• WHAT IS EXPECTED
Please repeat every entry, keeping each one exactly the same.

• RECORDS PROVIDED
——

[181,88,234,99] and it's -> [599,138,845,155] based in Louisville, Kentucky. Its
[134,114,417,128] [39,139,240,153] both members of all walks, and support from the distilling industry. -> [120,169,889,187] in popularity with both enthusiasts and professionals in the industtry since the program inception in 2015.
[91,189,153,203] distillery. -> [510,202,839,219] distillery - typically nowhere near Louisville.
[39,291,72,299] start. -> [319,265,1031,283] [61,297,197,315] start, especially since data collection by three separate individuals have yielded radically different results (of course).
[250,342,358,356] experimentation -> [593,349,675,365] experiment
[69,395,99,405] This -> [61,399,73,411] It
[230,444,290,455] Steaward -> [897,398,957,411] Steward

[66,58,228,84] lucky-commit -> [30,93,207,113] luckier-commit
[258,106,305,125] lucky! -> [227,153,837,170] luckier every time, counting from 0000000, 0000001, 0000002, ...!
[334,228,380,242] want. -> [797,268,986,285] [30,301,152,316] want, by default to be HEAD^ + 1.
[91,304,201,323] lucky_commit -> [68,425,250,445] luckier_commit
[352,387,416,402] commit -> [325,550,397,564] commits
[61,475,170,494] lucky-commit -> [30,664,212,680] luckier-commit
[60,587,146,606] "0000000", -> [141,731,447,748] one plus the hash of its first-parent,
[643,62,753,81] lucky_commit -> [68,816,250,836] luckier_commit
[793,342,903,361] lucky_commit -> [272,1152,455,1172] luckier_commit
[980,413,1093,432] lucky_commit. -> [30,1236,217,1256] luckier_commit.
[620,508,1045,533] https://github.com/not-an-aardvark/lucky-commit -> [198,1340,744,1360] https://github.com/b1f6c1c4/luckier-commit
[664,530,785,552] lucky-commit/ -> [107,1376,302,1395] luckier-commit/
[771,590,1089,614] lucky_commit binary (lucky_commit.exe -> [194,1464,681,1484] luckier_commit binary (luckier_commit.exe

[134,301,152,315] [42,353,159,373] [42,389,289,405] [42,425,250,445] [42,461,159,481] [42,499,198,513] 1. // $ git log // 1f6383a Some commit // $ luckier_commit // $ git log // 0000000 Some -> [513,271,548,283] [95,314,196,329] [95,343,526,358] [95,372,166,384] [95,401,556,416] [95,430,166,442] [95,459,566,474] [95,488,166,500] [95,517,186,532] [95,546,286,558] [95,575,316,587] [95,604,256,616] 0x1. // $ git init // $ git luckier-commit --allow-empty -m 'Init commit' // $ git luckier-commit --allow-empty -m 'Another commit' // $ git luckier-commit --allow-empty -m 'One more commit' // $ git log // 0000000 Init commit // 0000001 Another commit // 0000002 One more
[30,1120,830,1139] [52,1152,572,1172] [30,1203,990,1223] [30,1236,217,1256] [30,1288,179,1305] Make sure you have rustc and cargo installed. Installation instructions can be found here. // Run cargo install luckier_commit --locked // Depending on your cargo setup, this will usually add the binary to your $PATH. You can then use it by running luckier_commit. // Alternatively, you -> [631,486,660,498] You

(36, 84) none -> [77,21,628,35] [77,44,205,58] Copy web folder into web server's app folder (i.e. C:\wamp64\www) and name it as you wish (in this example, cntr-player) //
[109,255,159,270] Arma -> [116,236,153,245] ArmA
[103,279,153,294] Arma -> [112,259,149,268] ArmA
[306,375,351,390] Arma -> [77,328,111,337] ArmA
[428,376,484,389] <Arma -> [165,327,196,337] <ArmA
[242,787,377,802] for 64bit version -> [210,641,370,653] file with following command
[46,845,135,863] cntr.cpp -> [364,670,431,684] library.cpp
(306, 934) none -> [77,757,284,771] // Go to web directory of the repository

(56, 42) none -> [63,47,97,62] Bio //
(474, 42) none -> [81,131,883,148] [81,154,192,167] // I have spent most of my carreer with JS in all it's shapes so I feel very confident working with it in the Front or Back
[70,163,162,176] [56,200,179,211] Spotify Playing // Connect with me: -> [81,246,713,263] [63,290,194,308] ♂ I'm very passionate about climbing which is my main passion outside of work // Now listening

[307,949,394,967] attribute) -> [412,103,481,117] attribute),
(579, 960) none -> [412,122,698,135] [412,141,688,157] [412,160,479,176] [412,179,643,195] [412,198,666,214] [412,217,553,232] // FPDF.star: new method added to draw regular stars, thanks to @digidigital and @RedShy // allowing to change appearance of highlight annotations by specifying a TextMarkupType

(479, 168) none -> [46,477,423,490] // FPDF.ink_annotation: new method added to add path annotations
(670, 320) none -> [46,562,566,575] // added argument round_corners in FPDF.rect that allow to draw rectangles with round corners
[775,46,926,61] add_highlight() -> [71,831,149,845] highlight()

——

• EXERCISE SOLUTION
[181,88,234,99] and it's -> [599,138,845,155] based in Louisville, Kentucky. Its
[134,114,417,128] [39,139,240,153] both members of all walks, and support from the distilling industry. -> [120,169,889,187] in popularity with both enthusiasts and professionals in the industtry since the program inception in 2015.
[91,189,153,203] distillery. -> [510,202,839,219] distillery - typically nowhere near Louisville.
[39,291,72,299] start. -> [319,265,1031,283] [61,297,197,315] start, especially since data collection by three separate individuals have yielded radically different results (of course).
[250,342,358,356] experimentation -> [593,349,675,365] experiment
[69,395,99,405] This -> [61,399,73,411] It
[230,444,290,455] Steaward -> [897,398,957,411] Steward

[66,58,228,84] lucky-commit -> [30,93,207,113] luckier-commit
[258,106,305,125] lucky! -> [227,153,837,170] luckier every time, counting from 0000000, 0000001, 0000002, ...!
[334,228,380,242] want. -> [797,268,986,285] [30,301,152,316] want, by default to be HEAD^ + 1.
[91,304,201,323] lucky_commit -> [68,425,250,445] luckier_commit
[352,387,416,402] commit -> [325,550,397,564] commits
[61,475,170,494] lucky-commit -> [30,664,212,680] luckier-commit
[60,587,146,606] "0000000", -> [141,731,447,748] one plus the hash of its first-parent,
[643,62,753,81] lucky_commit -> [68,816,250,836] luckier_commit
[793,342,903,361] lucky_commit -> [272,1152,455,1172] luckier_commit
[980,413,1093,432] lucky_commit. -> [30,1236,217,1256] luckier_commit.
[620,508,1045,533] https://github.com/not-an-aardvark/lucky-commit -> [198,1340,744,1360] https://github.com/b1f6c1c4/luckier-commit
[664,530,785,552] lucky-commit/ -> [107,1376,302,1395] luckier-commit/
[771,590,1089,614] lucky_commit binary (lucky_commit.exe -> [194,1464,681,1484] luckier_commit binary (luckier_commit.exe

[134,301,152,315] [42,353,159,373] [42,389,289,405] [42,425,250,445] [42,461,159,481] [42,499,198,513] 1. // $ git log // 1f6383a Some commit // $ luckier_commit // $ git log // 0000000 Some -> [513,271,548,283] [95,314,196,329] [95,343,526,358] [95,372,166,384] [95,401,556,416] [95,430,166,442] [95,459,566,474] [95,488,166,500] [95,517,186,532] [95,546,286,558] [95,575,316,587] [95,604,256,616] 0x1. // $ git init // $ git luckier-commit --allow-empty -m 'Init commit' // $ git luckier-commit --allow-empty -m 'Another commit' // $ git luckier-commit --allow-empty -m 'One more commit' // $ git log // 0000000 Init commit // 0000001 Another commit // 0000002 One more
[30,1120,830,1139] [52,1152,572,1172] [30,1203,990,1223] [30,1236,217,1256] [30,1288,179,1305] Make sure you have rustc and cargo installed. Installation instructions can be found here. // Run cargo install luckier_commit --locked // Depending on your cargo setup, this will usually add the binary to your $PATH. You can then use it by running luckier_commit. // Alternatively, you -> [631,486,660,498] You

(36, 84) none -> [77,21,628,35] [77,44,205,58] Copy web folder into web server's app folder (i.e. C:\wamp64\www) and name it as you wish (in this example, cntr-player) //
[109,255,159,270] Arma -> [116,236,153,245] ArmA
[103,279,153,294] Arma -> [112,259,149,268] ArmA
[306,375,351,390] Arma -> [77,328,111,337] ArmA
[428,376,484,389] <Arma -> [165,327,196,337] <ArmA
[242,787,377,802] for 64bit version -> [210,641,370,653] file with following command
[46,845,135,863] cntr.cpp -> [364,670,431,684] library.cpp
(306, 934) none -> [77,757,284,771] // Go to web directory of the repository

(56, 42) none -> [63,47,97,62] Bio //
(474, 42) none -> [81,131,883,148] [81,154,192,167] // I have spent most of my carreer with JS in all it's shapes so I feel very confident working with it in the Front or Back
[70,163,162,176] [56,200,179,211] Spotify Playing // Connect with me: -> [81,246,713,263] [63,290,194,308] ♂ I'm very passionate about climbing which is my main passion outside of work // Now listening

[307,949,394,967] attribute) -> [412,103,481,117] attribute),
(579, 960) none -> [412,122,698,135] [412,141,688,157] [412,160,479,176] [412,179,643,195] [412,198,666,214] [412,217,553,232] // FPDF.star: new method added to draw regular stars, thanks to @digidigital and @RedShy // allowing to change appearance of highlight annotations by specifying a TextMarkupType

(479, 168) none -> [46,477,423,490] // FPDF.ink_annotation: new method added to add path annotations
(670, 320) none -> [46,562,566,575] // added argument round_corners in FPDF.rect that allow to draw rectangles with round corners
[775,46,926,61] add_highlight() -> [71,831,149,845] highlight()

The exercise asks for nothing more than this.